:: Task to complete ::
Return all of the data that follows precisely, leaving every image out.

:: Data extracts ::

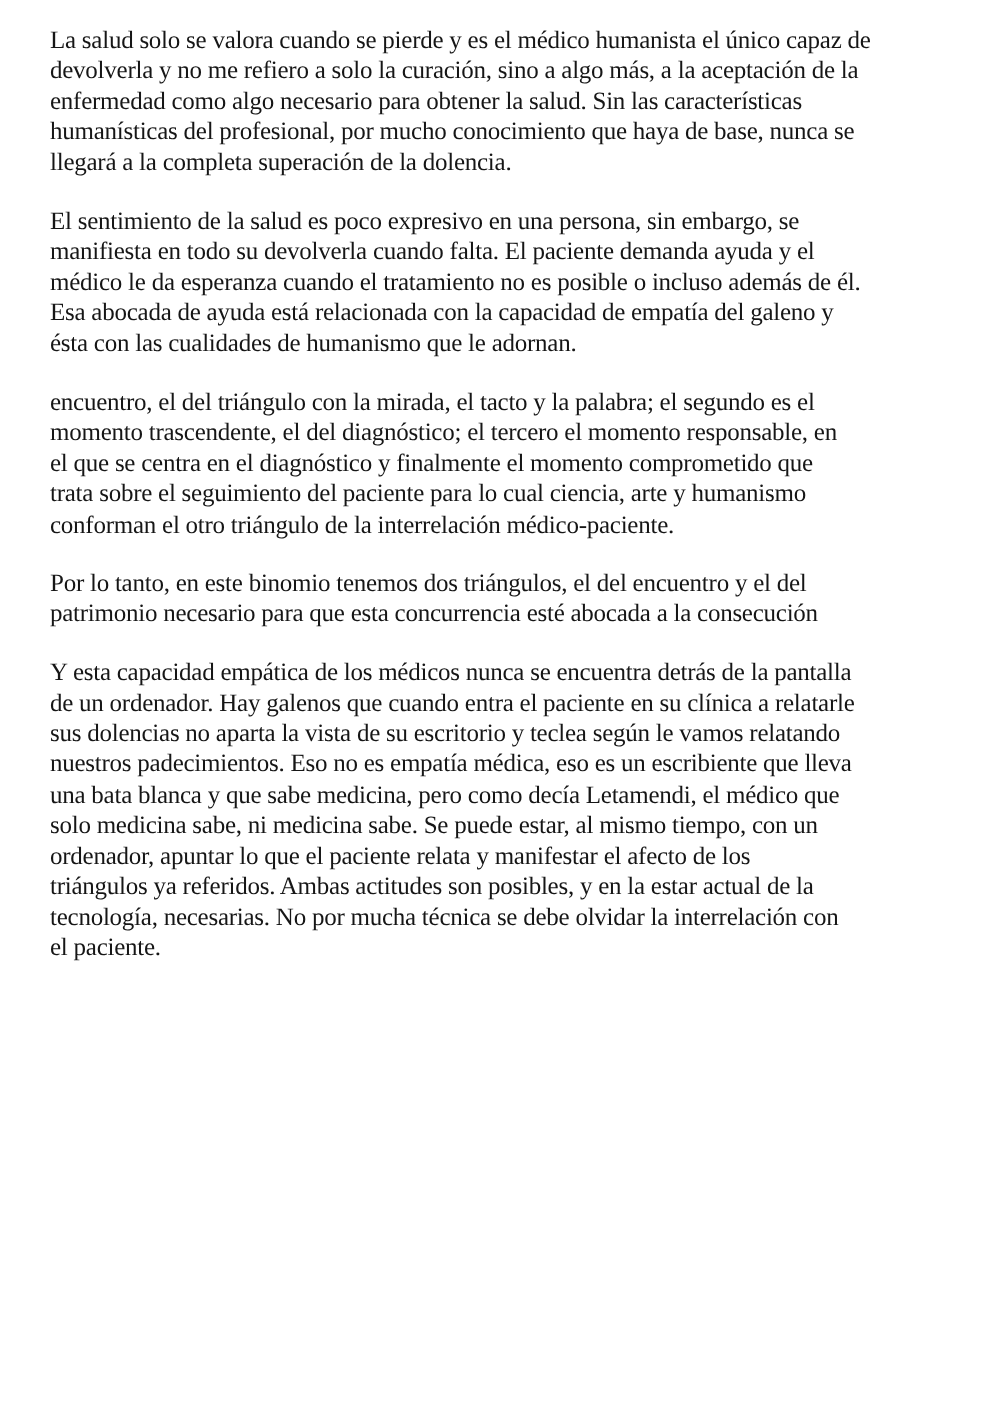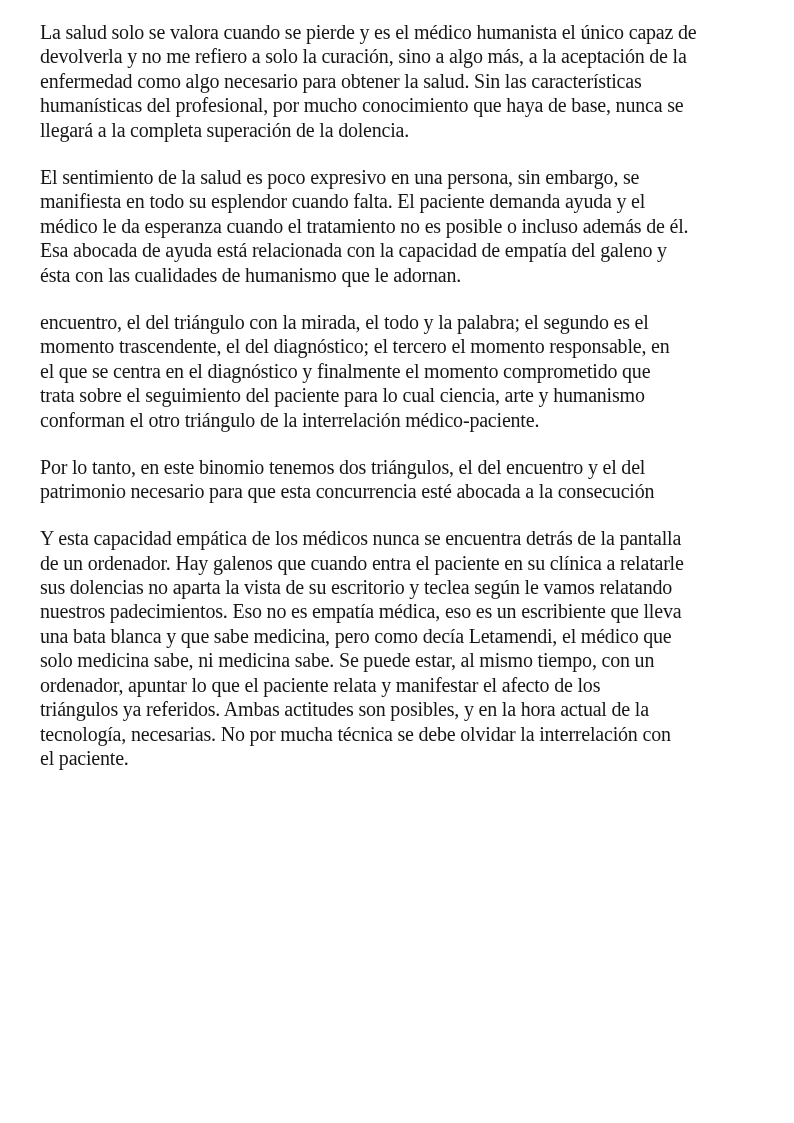--- a/index.html
+++ b/index.html
@@ -42,42 +42,42 @@
   <article class="article" style="color: rgb(22, 22, 22);">
       <p class="paragraph">
         <span class="line">La salud solo se valora cuando se pierde y es el médico humanista el único capaz de</span>
         <span class="line">devolverla y no me refiero a solo la curación, sino a algo más, a la aceptación de la</span>
         <span class="line">enfermedad como algo necesario para obtener la salud. Sin las características</span>
         <span class="line">humanísticas del profesional, por mucho conocimiento que haya de base, nunca se</span>
         <span class="line">llegará a la completa superación de la dolencia.</span>
       </p>
       <p class="paragraph">
         <span class="line">El sentimiento de la salud es poco expresivo en una persona, sin embargo, se</span>
-        <span class="line">manifiesta en todo su esplendor cuando falta. El paciente demanda ayuda y el</span>
+        <span class="line">manifiesta en todo su devolverla cuando falta. El paciente demanda ayuda y el</span>
         <span class="line">médico le da esperanza cuando el tratamiento no es posible o incluso además de él.</span>
         <span class="line">Esa abocada de ayuda está relacionada con la capacidad de empatía del galeno y</span>
         <span class="line">ésta con las cualidades de humanismo que le adornan.</span>
       </p>
       <p class="paragraph">
-        <span class="line">encuentro, el del triángulo con la mirada, el todo y la palabra; el segundo es el</span>
+        <span class="line">encuentro, el del triángulo con la mirada, el tacto y la palabra; el segundo es el</span>
         <span class="line">momento trascendente, el del diagnóstico; el tercero el momento responsable, en</span>
         <span class="line">el que se centra en el diagnóstico y finalmente el momento comprometido que</span>
         <span class="line">trata sobre el seguimiento del paciente para lo cual ciencia, arte y humanismo</span>
         <span class="line">conforman el otro triángulo de la interrelación médico-paciente.</span>
       </p>
       <p class="paragraph">
         <span class="line">Por lo tanto, en este binomio tenemos dos triángulos, el del encuentro y el del</span>
         <span class="line">patrimonio necesario para que esta concurrencia esté abocada a la consecución</span>
       </p>
       <p class="paragraph">
         <span class="line">Y esta capacidad empática de los médicos nunca se encuentra detrás de la pantalla</span>
         <span class="line">de un ordenador. Hay galenos que cuando entra el paciente en su clínica a relatarle</span>
         <span class="line">sus dolencias no aparta la vista de su escritorio y teclea según le vamos relatando</span>
         <span class="line">nuestros padecimientos. Eso no es empatía médica, eso es un escribiente que lleva</span>
         <span class="line">una bata blanca y que sabe medicina, pero como decía Letamendi, el médico que</span>
         <span class="line">solo medicina sabe, ni medicina sabe. Se puede estar, al mismo tiempo, con un</span>
         <span class="line">ordenador, apuntar lo que el paciente relata y manifestar el afecto de los</span>
-        <span class="line">triángulos ya referidos. Ambas actitudes son posibles, y en la hora actual de la</span>
+        <span class="line">triángulos ya referidos. Ambas actitudes son posibles, y en la estar actual de la</span>
         <span class="line">tecnología, necesarias. No por mucha técnica se debe olvidar la interrelación con</span>
         <span class="line">el paciente.</span>
       </p>
     </article>
 </main>
 
 </body></html>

:: Solution to the problem ::
--- a/index.html
+++ b/index.html
@@ -42,42 +42,42 @@
   <article class="article" style="color: rgb(22, 22, 22);">
       <p class="paragraph">
         <span class="line">La salud solo se valora cuando se pierde y es el médico humanista el único capaz de</span>
         <span class="line">devolverla y no me refiero a solo la curación, sino a algo más, a la aceptación de la</span>
         <span class="line">enfermedad como algo necesario para obtener la salud. Sin las características</span>
         <span class="line">humanísticas del profesional, por mucho conocimiento que haya de base, nunca se</span>
         <span class="line">llegará a la completa superación de la dolencia.</span>
       </p>
       <p class="paragraph">
         <span class="line">El sentimiento de la salud es poco expresivo en una persona, sin embargo, se</span>
-        <span class="line">manifiesta en todo su esplendor cuando falta. El paciente demanda ayuda y el</span>
+        <span class="line">manifiesta en todo su devolverla cuando falta. El paciente demanda ayuda y el</span>
         <span class="line">médico le da esperanza cuando el tratamiento no es posible o incluso además de él.</span>
         <span class="line">Esa abocada de ayuda está relacionada con la capacidad de empatía del galeno y</span>
         <span class="line">ésta con las cualidades de humanismo que le adornan.</span>
       </p>
       <p class="paragraph">
-        <span class="line">encuentro, el del triángulo con la mirada, el todo y la palabra; el segundo es el</span>
+        <span class="line">encuentro, el del triángulo con la mirada, el tacto y la palabra; el segundo es el</span>
         <span class="line">momento trascendente, el del diagnóstico; el tercero el momento responsable, en</span>
         <span class="line">el que se centra en el diagnóstico y finalmente el momento comprometido que</span>
         <span class="line">trata sobre el seguimiento del paciente para lo cual ciencia, arte y humanismo</span>
         <span class="line">conforman el otro triángulo de la interrelación médico-paciente.</span>
       </p>
       <p class="paragraph">
         <span class="line">Por lo tanto, en este binomio tenemos dos triángulos, el del encuentro y el del</span>
         <span class="line">patrimonio necesario para que esta concurrencia esté abocada a la consecución</span>
       </p>
       <p class="paragraph">
         <span class="line">Y esta capacidad empática de los médicos nunca se encuentra detrás de la pantalla</span>
         <span class="line">de un ordenador. Hay galenos que cuando entra el paciente en su clínica a relatarle</span>
         <span class="line">sus dolencias no aparta la vista de su escritorio y teclea según le vamos relatando</span>
         <span class="line">nuestros padecimientos. Eso no es empatía médica, eso es un escribiente que lleva</span>
         <span class="line">una bata blanca y que sabe medicina, pero como decía Letamendi, el médico que</span>
         <span class="line">solo medicina sabe, ni medicina sabe. Se puede estar, al mismo tiempo, con un</span>
         <span class="line">ordenador, apuntar lo que el paciente relata y manifestar el afecto de los</span>
-        <span class="line">triángulos ya referidos. Ambas actitudes son posibles, y en la hora actual de la</span>
+        <span class="line">triángulos ya referidos. Ambas actitudes son posibles, y en la estar actual de la</span>
         <span class="line">tecnología, necesarias. No por mucha técnica se debe olvidar la interrelación con</span>
         <span class="line">el paciente.</span>
       </p>
     </article>
 </main>
 
 </body></html>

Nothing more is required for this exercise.